The observed significance or p-valueThe probability, if H_{0} is true, of obtaining a result as contrary to H_{0} and in favor of H_{a} as the result observed in the sample data. of a specific test of hypotheses is the probability, on the supposition that H_{0} is true, of obtaining a result at least as contrary to H_{0} and in favor of H_{a} as the result actually observed in the sample data.
Think back to Note 8.27 "Example 4" in Section 8.2 "Large Sample Tests for a Population Mean" concerning the effectiveness of a new pain reliever. This was a left-tailed test in which the value of the test statistic was −1.886. To be as contrary to H_{0} and in support of H_{a} as the result $Z=\text{\u2212}1.886$ actually observed means to obtain a value of the test statistic in the interval $\left(\text{\u2212}\infty ,\text{\u2212}1.886\right].$ Rounding −1.886 to −1.89, we can read directly from Figure 12.2 "Cumulative Normal Probability" that $P\left(Z\le \text{\u2212}1.89\right)=0.0294.$ Thus the p-value or observed significance of the test in Note 8.27 "Example 4" is 0.0294 or about 3%. Under repeated sampling from this population, if H_{0} were true then only about 3% of all samples of size 50 would give a result as contrary to H_{0} and in favor of H_{a} as the sample we observed. Note that the probability 0.0294 is the area of the left tail cut off by the test statistic in this left-tailed test.

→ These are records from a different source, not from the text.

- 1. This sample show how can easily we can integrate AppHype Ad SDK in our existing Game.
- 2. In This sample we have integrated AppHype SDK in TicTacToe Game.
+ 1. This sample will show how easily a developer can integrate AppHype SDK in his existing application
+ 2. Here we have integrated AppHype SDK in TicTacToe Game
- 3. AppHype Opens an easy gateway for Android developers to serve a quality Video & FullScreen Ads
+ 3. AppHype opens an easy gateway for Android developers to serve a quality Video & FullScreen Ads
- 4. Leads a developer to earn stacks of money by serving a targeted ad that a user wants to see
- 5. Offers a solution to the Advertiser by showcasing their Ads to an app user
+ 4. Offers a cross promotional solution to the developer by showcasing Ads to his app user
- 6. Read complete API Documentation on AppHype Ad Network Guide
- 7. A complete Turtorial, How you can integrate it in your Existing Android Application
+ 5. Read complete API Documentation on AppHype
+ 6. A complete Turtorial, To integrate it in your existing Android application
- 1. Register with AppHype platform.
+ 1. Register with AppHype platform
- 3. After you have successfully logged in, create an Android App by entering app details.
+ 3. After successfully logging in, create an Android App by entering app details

Analogous reasoning applies to a right-tailed or a two-tailed test, except that in the case of a two-tailed test being as far from 0 as the observed value of the test statistic but on the opposite side of 0 is just as contrary to H_{0} as being the same distance away and on the same side of 0, hence the corresponding tail area is doubled.

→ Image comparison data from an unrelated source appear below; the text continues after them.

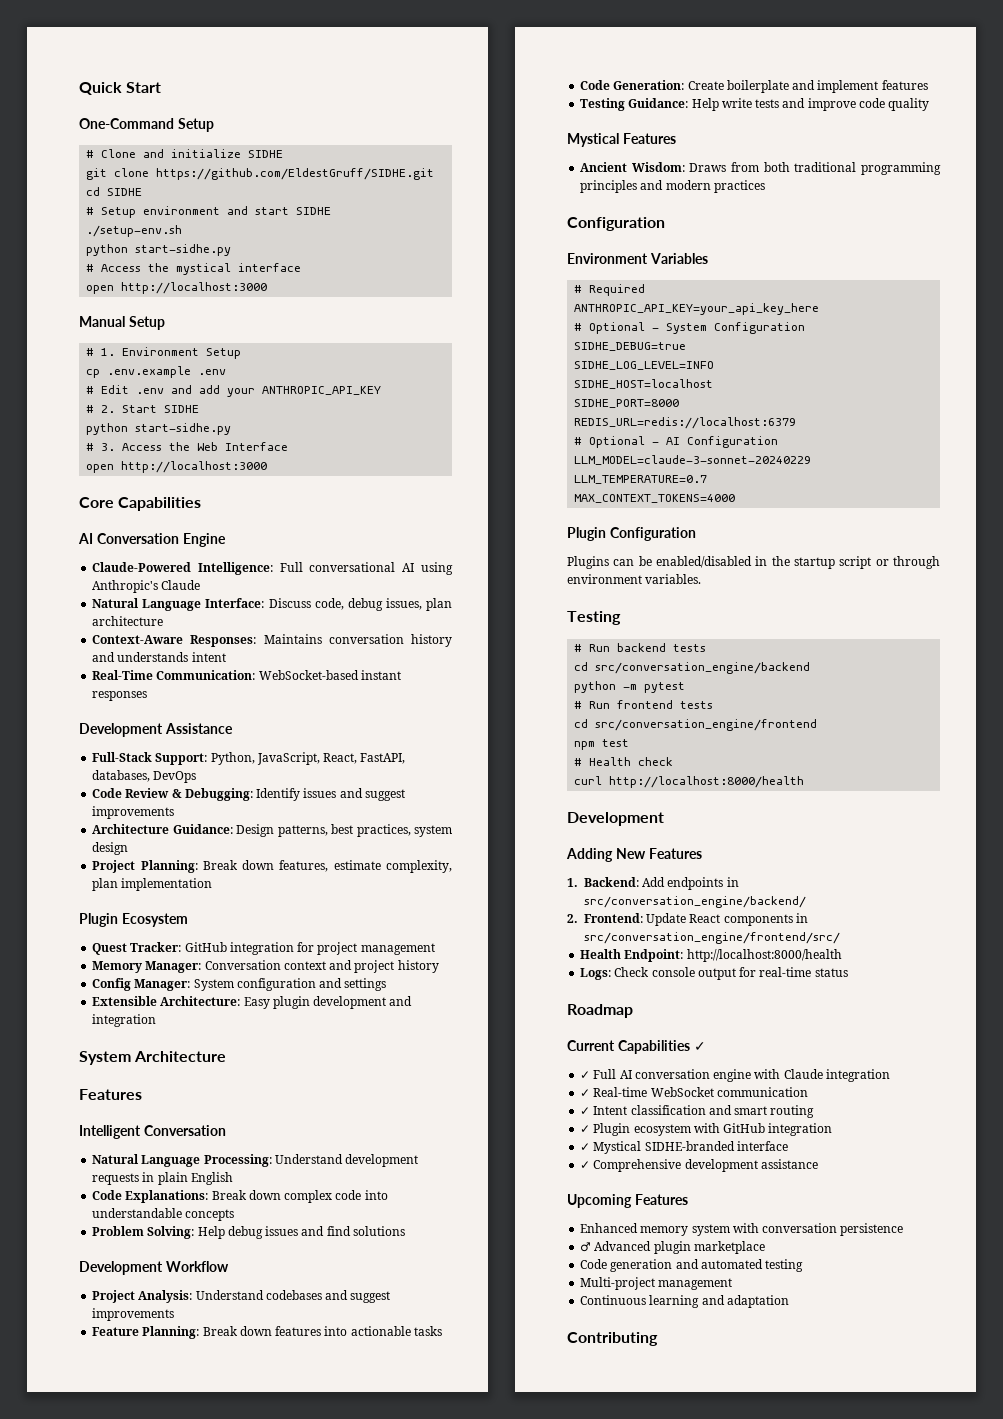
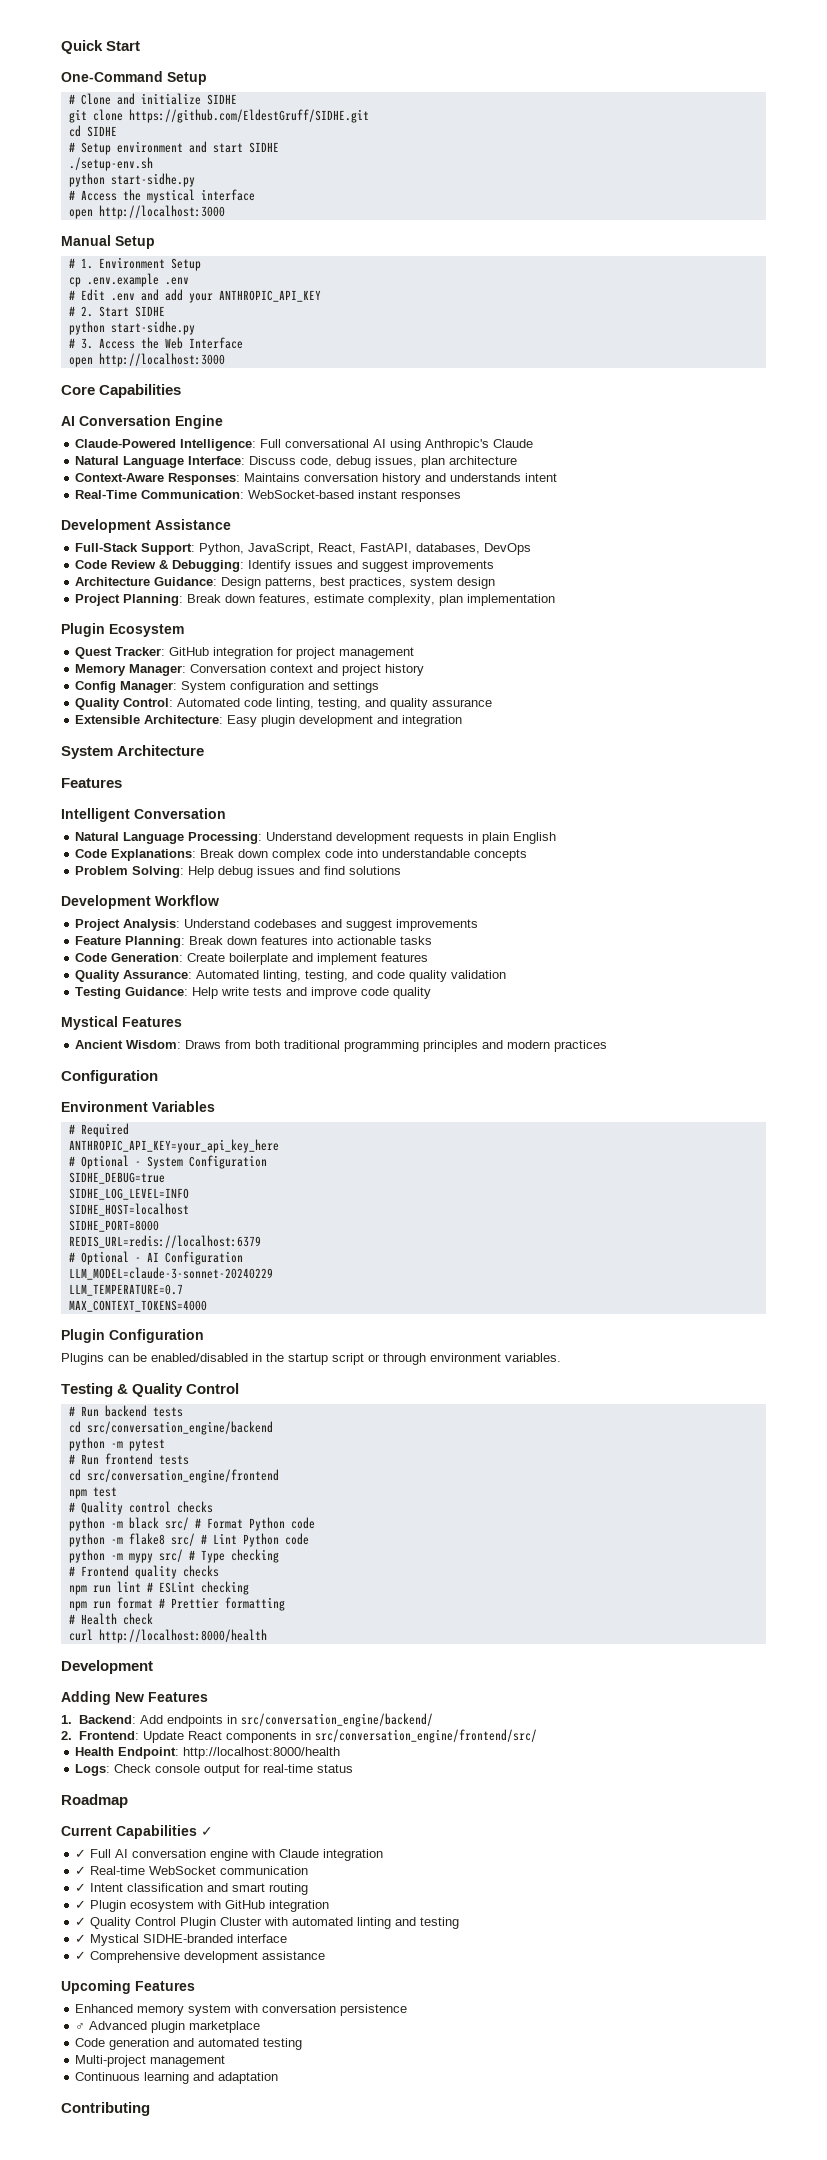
+ Quality Control: Automated code linting, testing, and quality assurance
+ Quality Assurance: Automated linting, testing, and code quality validation
  Plugins can be enabled/disabled in the startup script or through environment variables.
- Testing
+ Testing & Quality Control
+ # Quality control checks
+ python -m black src/ # Format Python code
+ python -m flake8 src/ # Lint Python code
+ python -m mypy src/ # Type checking
+ # Frontend quality checks
+ npm run lint # ESLint checking
+ npm run format # Prettier formatting
+ ✓ Quality Control Plugin Cluster with automated linting and testing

The observed significance of a test of hypotheses is the area of the tail of the distribution cut off by the test statistic (times two in the case of a two-tailed test).
Compute the observed significance of the test performed in Note 8.28 "Example 5" in Section 8.2 "Large Sample Tests for a Population Mean".
Solution:
The value of the test statistic was z = 2.490, which by Figure 12.2 "Cumulative Normal Probability" cuts off a tail of area 0.0064, as shown in Figure 8.7 "Area of the Tail for ". Since the test was two-tailed, the observed significance is $2\times 0.0064=0.0128.$
Figure 8.7 Area of the Tail for Note 8.34 "Example 6"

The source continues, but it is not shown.